## [About this exercise]
The reply should consist solely of the lines from the one with "栾文慧 | 二.(20分): 20 -> 18" through the final line of the listing, copied exactly, with no pictures.

□ □ □

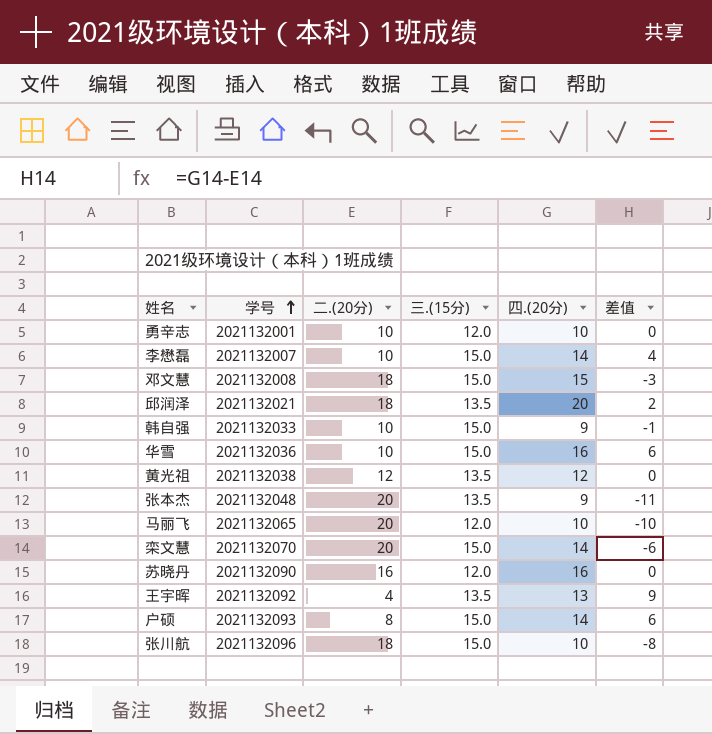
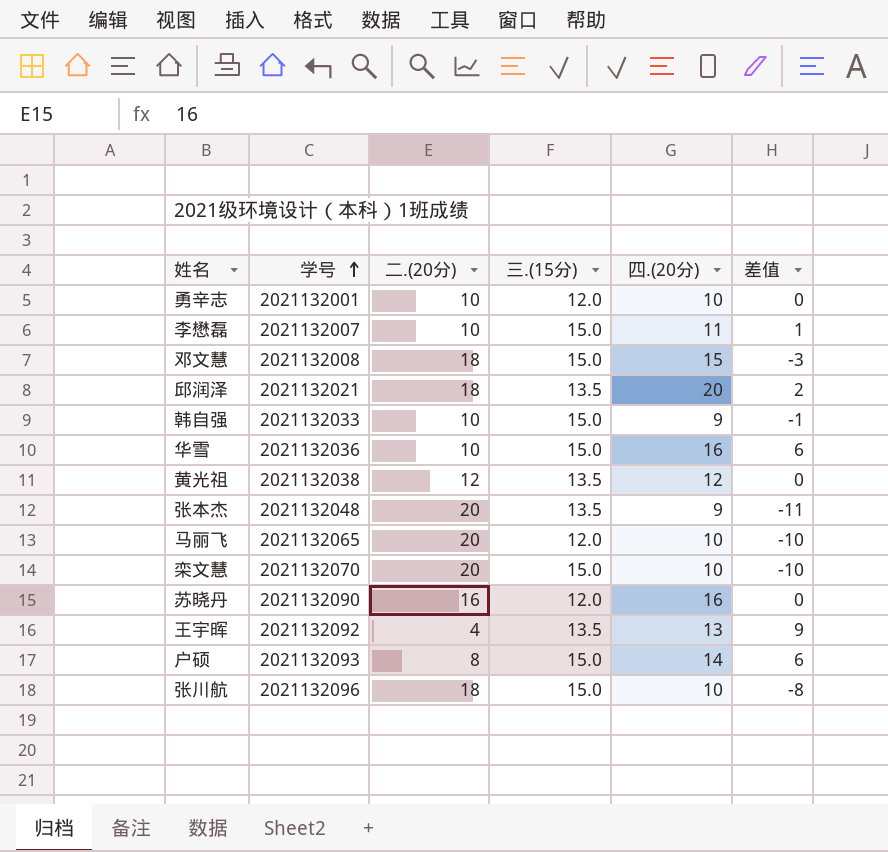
李懋磊 | 四.(20分): 14 -> 11
李懋磊 | 差值: 4 -> 1
栾文慧 | 四.(20分): 14 -> 10
栾文慧 | 差值: -6 -> -10

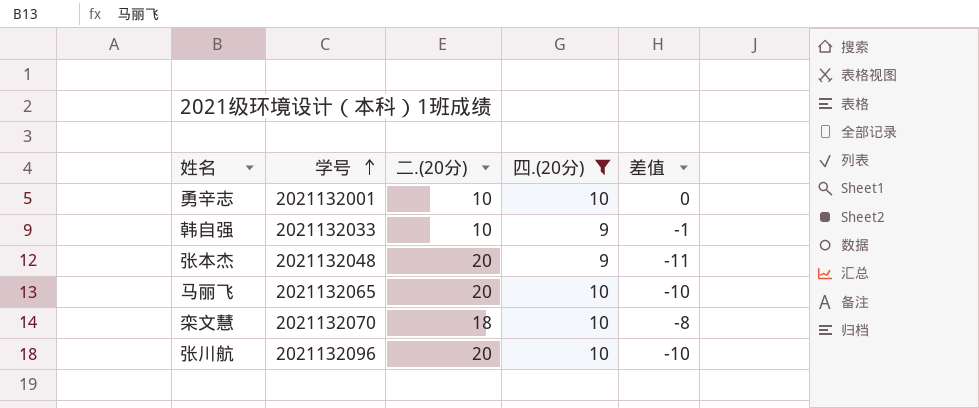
filter: none -> 四.(20分) <= 10
column 三.(15分) | position: 4 -> none
栾文慧 | 二.(20分): 20 -> 18
栾文慧 | 差值: -10 -> -8
张川航 | 二.(20分): 18 -> 20
张川航 | 差值: -8 -> -10

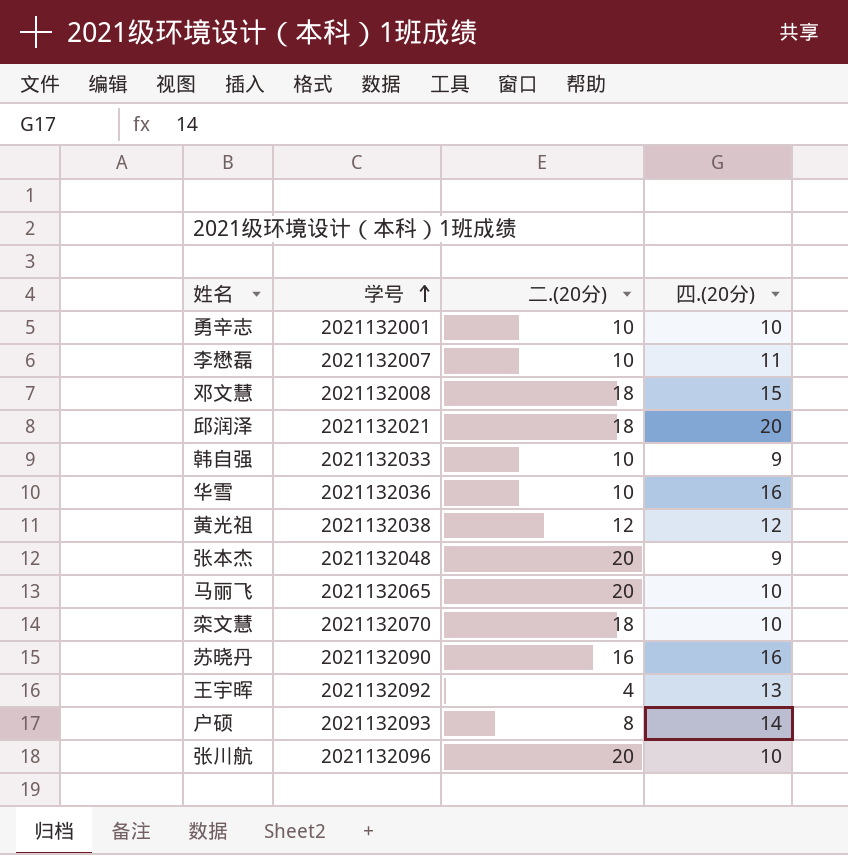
filter: 四.(20分) <= 10 -> none
column 差值 | formula: [四.(20分)] - [二.(20分)] -> none

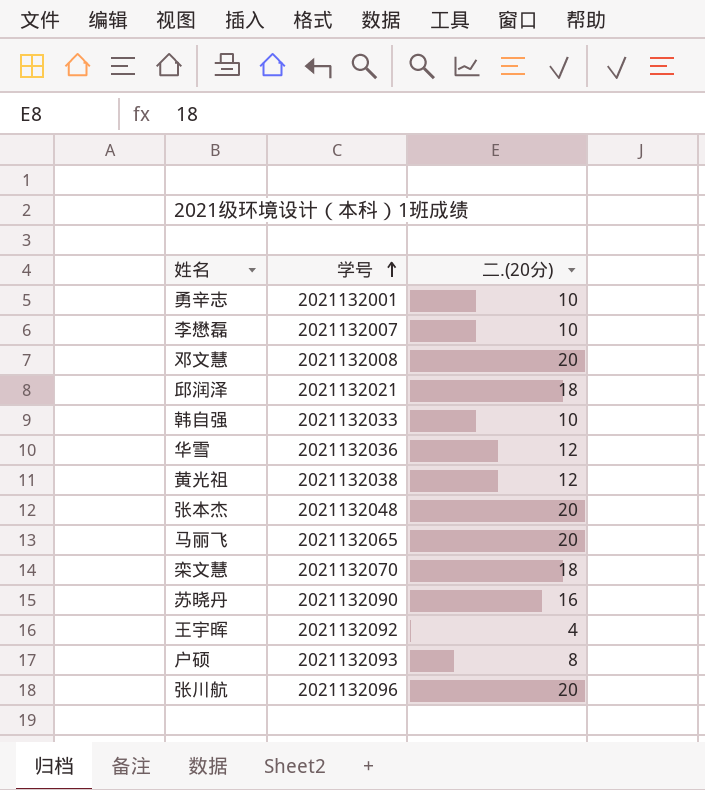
column 四.(20分) | position: 4 -> none
邓文慧 | 二.(20分): 18 -> 20
华雪 | 二.(20分): 10 -> 12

□ □ □

## [Result of the task]
栾文慧 | 二.(20分): 20 -> 18
栾文慧 | 差值: -10 -> -8
张川航 | 二.(20分): 18 -> 20
张川航 | 差值: -8 -> -10

filter: 四.(20分) <= 10 -> none
column 差值 | formula: [四.(20分)] - [二.(20分)] -> none

column 四.(20分) | position: 4 -> none
邓文慧 | 二.(20分): 18 -> 20
华雪 | 二.(20分): 10 -> 12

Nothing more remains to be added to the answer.